Хлопнула дверь: это ушла Фрида. Марго вздрогнула и уронила взгляд на окончание песенки:

Никто не смей чесаться,

Хоть жалит всех наглец!

А мы — посмей кусаться, –

Прищёлкнем — и конец!

Как сказал его преосвященство?

«Вы блоха, моя дорогая. Паразит на теле Авьена».

И она допрыгалась, попав в ловушку, расставленную более опытными игроками. С одной стороны — Спаситель, с другой — епископ Священной империи.

Красная фигура.

Черная фигура.

А между ними — крохотная бесцветная пешка, Марго. И у нее было доказательство причастности кронпринца к революционным прокламациям а, может — если верить епископу, — и дворцовому перевороту.

Так, может, завершить все прямо сейчас?

Бутоны роз алели сгустками крови. С противоположной стены, качая на ладонях пламя, внимательно наблюдал Спаситель.

«Я бы хотел остановить руку, вращающую механизм. А после запустить снова, но уже обновленным…»

Она с силой захлопнула книгу.

— Нет, — сказала в досаде. — Еще покусаемся.

И, бросив томик в кресло, направилась к выходу.

В старый город не пробиться: улицы запружены толпами. Воздух плотен, душен — глотать такой опасно. Вон, юная фройлен, алебастрово-белая до нездоровой прозрачности, со вздохом опустилась на руки подоспевшему господину. Другие дамы, пряча носы в надушенные платки и распространяя цветочный аромат «Розовой мечты», опасливо пробирались вслед за мужьями и кавалерами. Какая-то девица, прижавшись к фонарному столбу, всхлипывала и повторяла:

— О, Хайнрих! Милый Хайнрих! Все кончено, все…

Экипажи остались в стороне: кони тянули ноздрями воздух, прядали ушами, затянутыми войлочной тканью. Мимо, таща кишку брандспойта, промаршировал взвод пожарников.

Вспомнился разговор с Фридой:

«…— А правду говорят, будто Спаситель огонь высекает?

— А вы не знаете? Он ведь посланник Божий…»

Марго неосознанно потерла плечо, где некогда лежала ладонь его высочества.

Прячась от толпы, но все равно оставаясь частью ее раздутого гусеничного тела, баронесса свернула на Богнергассе, затем на Грабен и вынырнула к Чумной колонне, почти не различимой за фигурками святых и мраморными облаками.

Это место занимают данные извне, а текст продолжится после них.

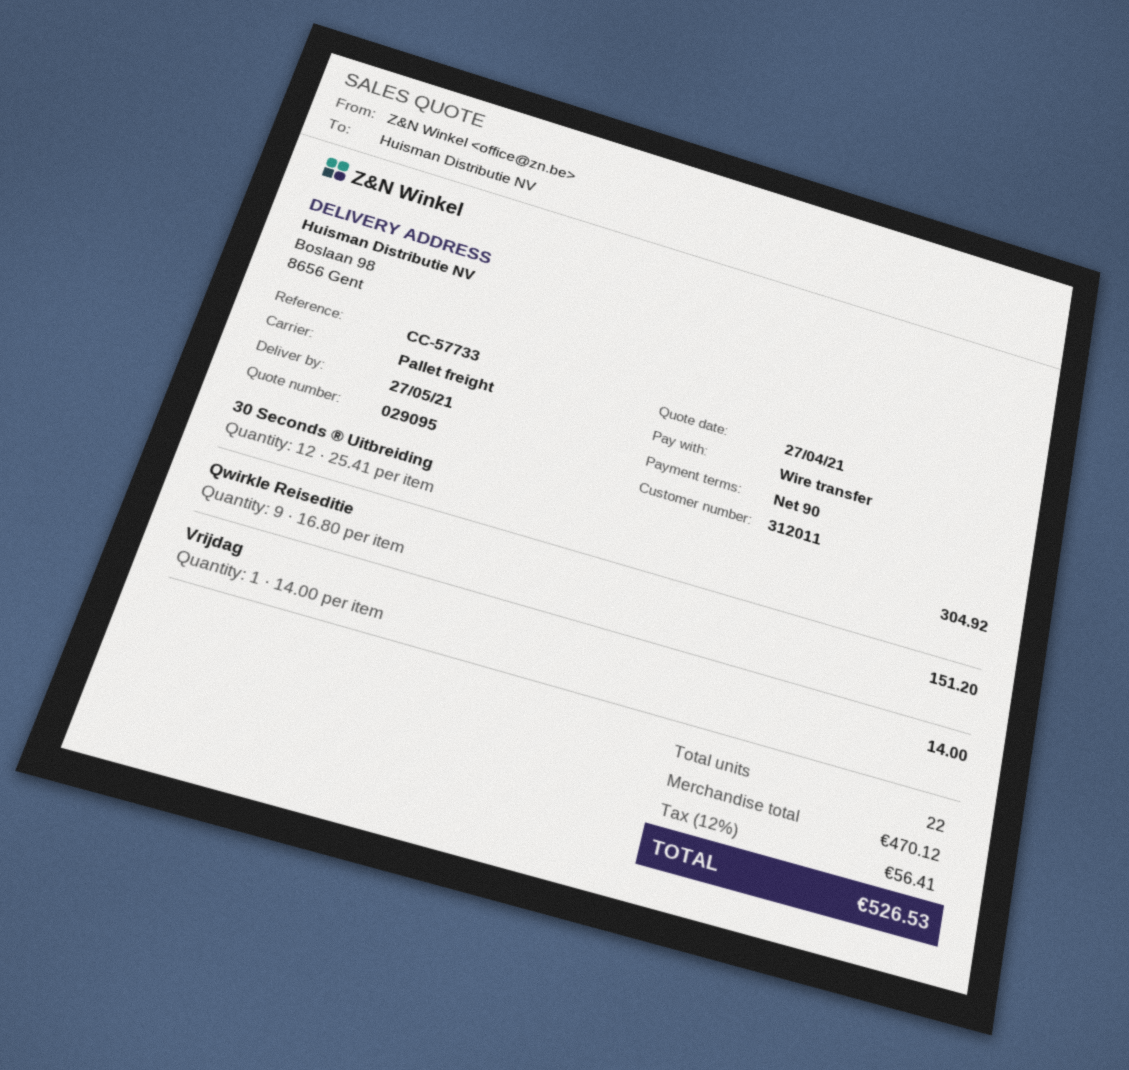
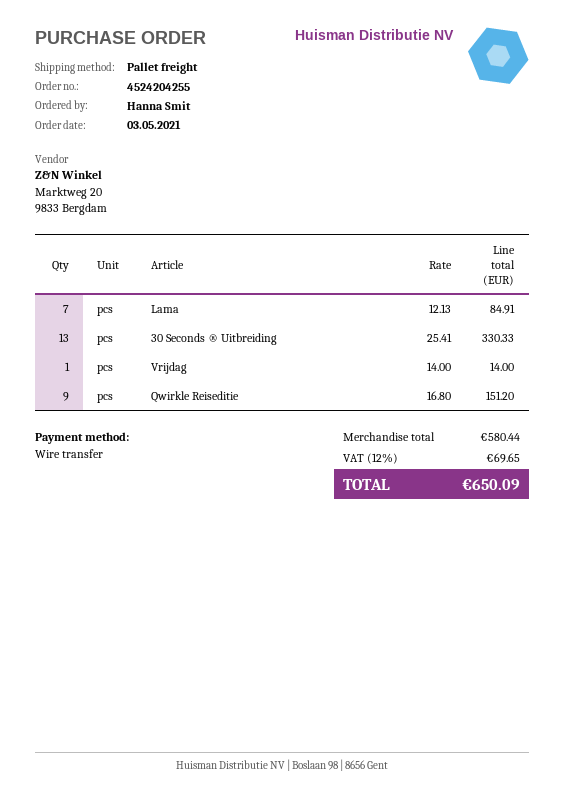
30 Seconds ® Uitbreiding: 12 x 25.41 = 304.92 -> 13 x 25.41 = 330.33
Lama: none -> 7 x 12.13 = 84.91
subtotal: 470.12 -> 580.44
tax: 12% = 56.41 -> 12% = 69.65
total: 526.53 -> 650.09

Золоченый крест вверху опоясывали языки пламени, и Марго нервно опустила взгляд. Так, мелкими шажками, лавируя то между небрежно одетыми работягами, то между зажиточными горожанами, вырывая подол из рук оборванцев — «Фрау! Подайте во имя Спасителя, фрау! Да будет счастлив его высочество и супруга его!» — она продвигалась к Петерсплатцу.